Leading any team of professionals can be a daunting task at first — especially if you are new to your leadership role. That said, as many workplaces grow to welcome workers of several different ages, new generational challenges can quickly present themselves as you work to establish common ground and promote cohesion.
Today, for the first time in recent history, the average workplace could potentially house Traditionalists, Baby Boomers, Generation X’ers, Millennials, and Generation Z’ers all at once. Therefore, it is crucial that, as a leader, you are taking an active role in fostering a proper multigenerational culture.
A critical step to multigenerational team management is consideration for generational demands and expectations, and this means being as flexible as possible in your day-to-day team interactions. For instance, for each team member who may be straight out of college, you may have another who is married and has dependents. Thus, you must be strategic in balancing fundamentally different needs, remaining sensitive, consistent, and focused on improving the employee experience for everyone.
Intermingle when possible
A crucial reality of multigenerational teams is that, in most cases, they will represent a spectrum of strengths and weaknesses contingent on age and experience. Sticking with the previous example, your college-age employee may still be learning the ins and outs of day-to-day professionalism while your older, more experienced employee may only have a working understanding of prevailing technologies and social media.
A great way to simultaneously address these imbalances and promote unity is to intermingle; that is, combine employee experiences wherever possible to create a symbolic interaction focused on learning and comradery. For example, you could have your younger worker step into a fledgling mentor role with technology while they are receiving similar business-based guidance from their older co-worker. When workers are able to learn together in this manner, bonding is almost guaranteed to occur.

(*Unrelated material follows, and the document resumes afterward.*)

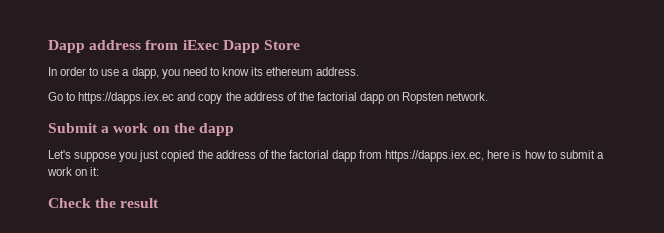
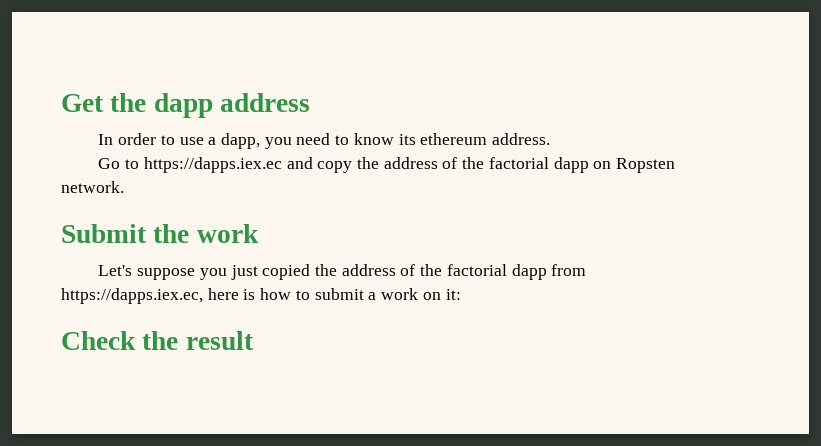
[48,40,300,53] Dapp address from iExec Dapp Store -> [61,93,311,118] Get the dapp address
[101,123,234,136] a work on the dapp -> [153,224,259,243] the work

Establish a “supergroup” mentality
Generally, a “supergroup” is a term referring to a musical collective comprised of several artists who, on their own, have found success individually or with other projects; each member represents a unique creative piece of a new artistic puzzle. This mentality is a great one to adopt when fostering a multigenerational team. Motivate your workers by building them up as equally important, yet professionally different cogs in a well-oiled, collaborative machine. By generating excitement in this manner, there will be little room left for generational clashes or imbalances — and any that do occur will be faced with a healthier perspective.